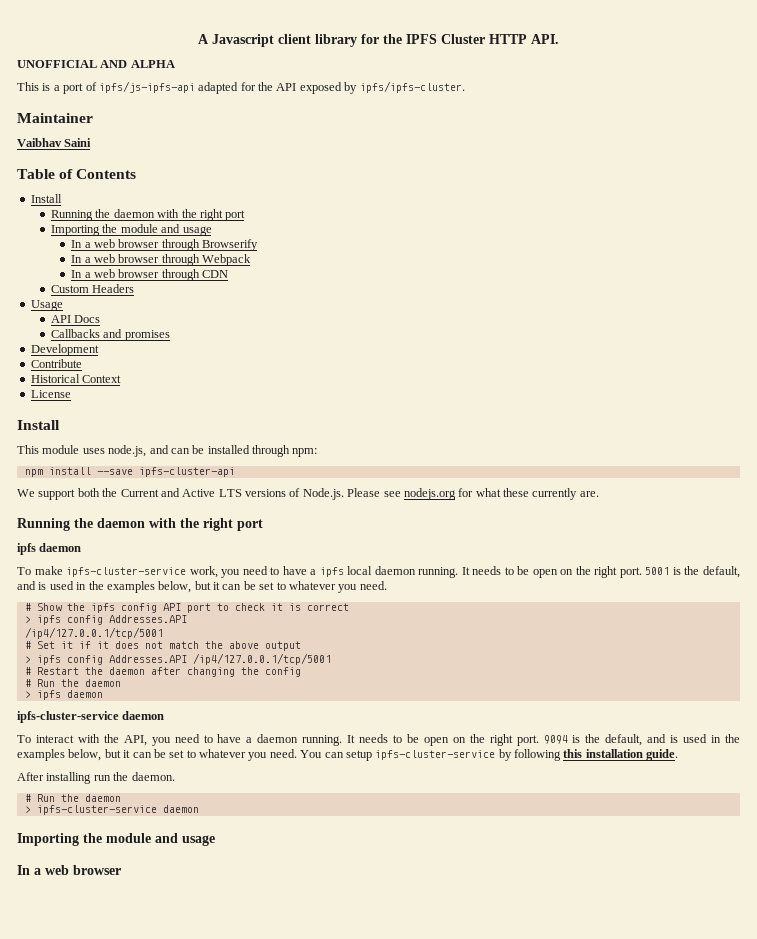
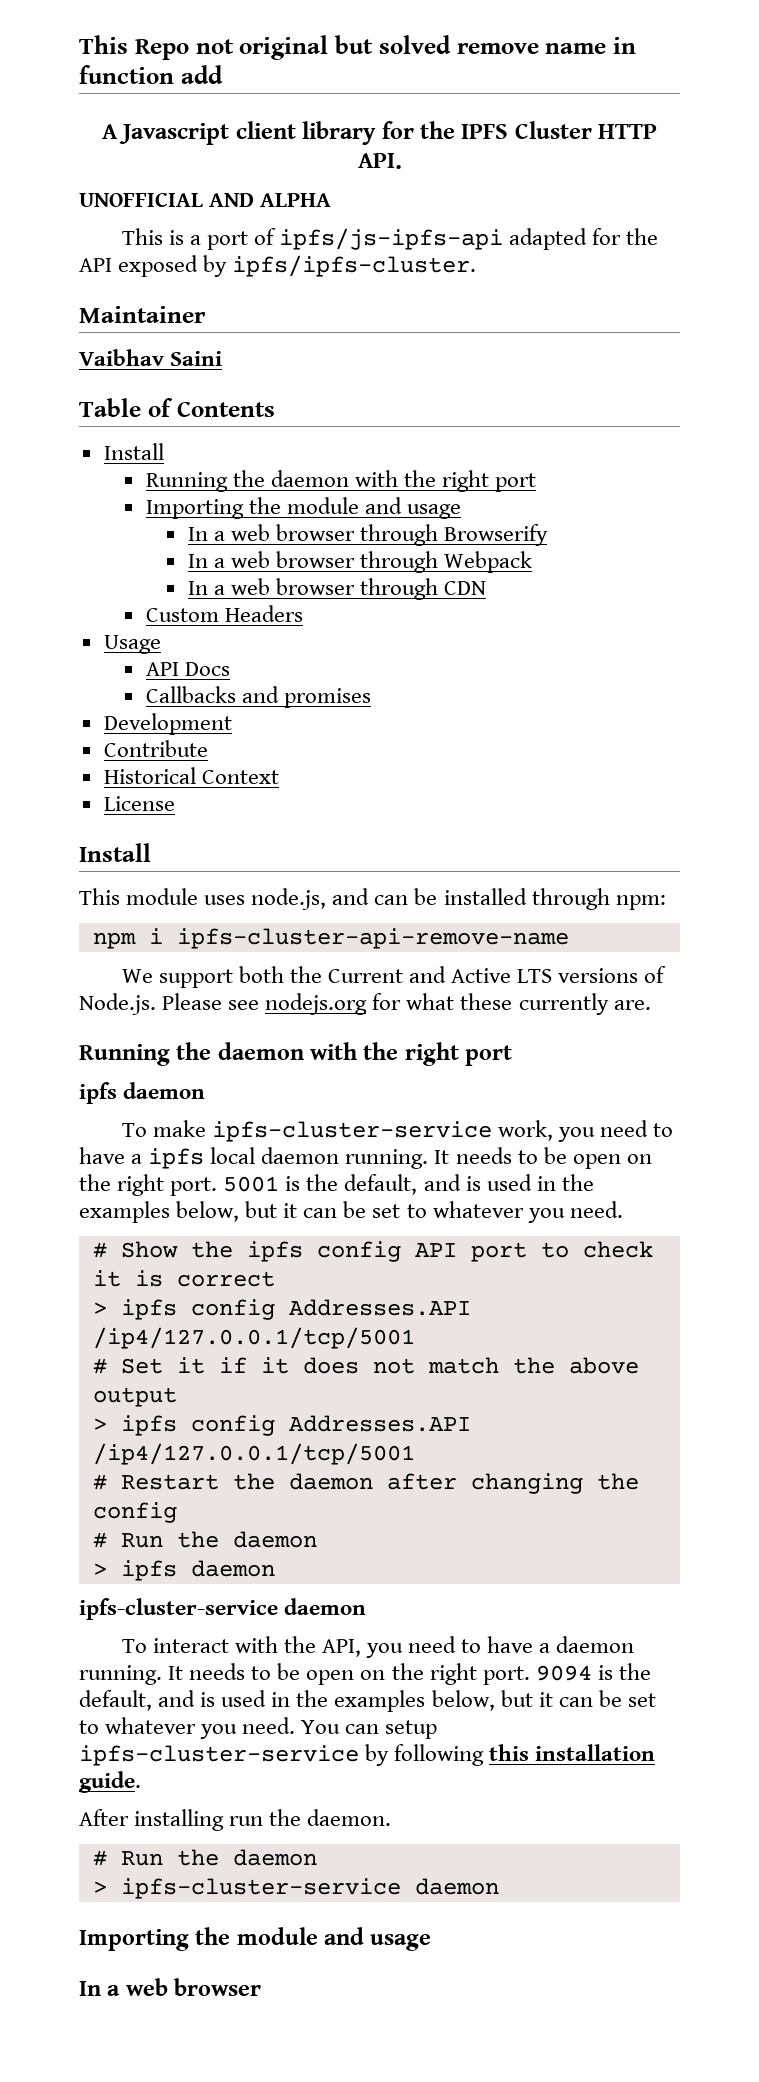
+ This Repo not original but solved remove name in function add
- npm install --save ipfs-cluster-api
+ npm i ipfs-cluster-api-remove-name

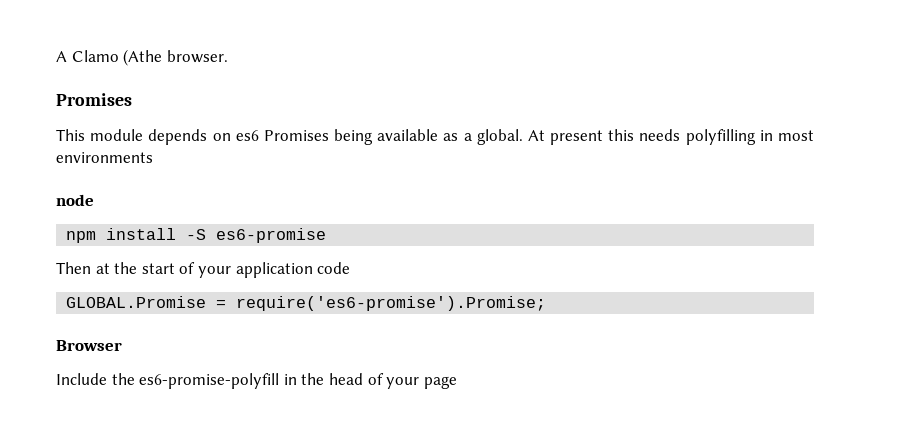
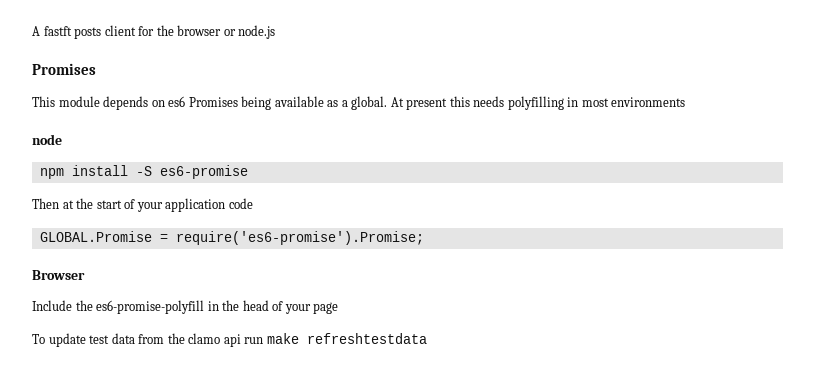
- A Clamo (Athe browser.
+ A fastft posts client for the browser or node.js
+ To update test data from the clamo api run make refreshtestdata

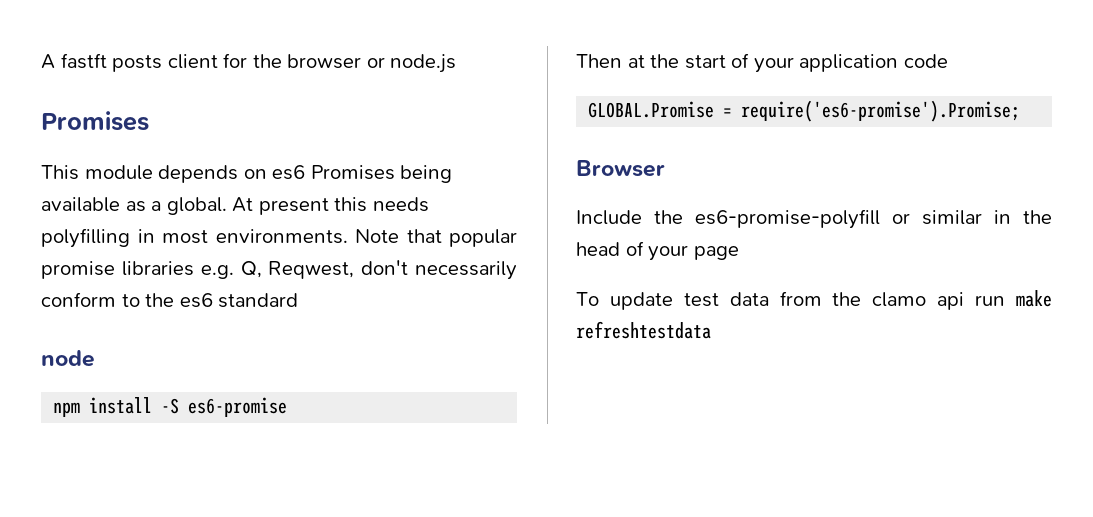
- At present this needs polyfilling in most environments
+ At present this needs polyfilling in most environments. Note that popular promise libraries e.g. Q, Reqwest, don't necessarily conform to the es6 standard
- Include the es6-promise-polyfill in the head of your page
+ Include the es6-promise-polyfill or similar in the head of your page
★ ★ ★ ★ ★
== WORK TO BE COMPLETED ==
The lines in the listing that include the word "needs" are to be counted; give only that number.

== RESULT ==
2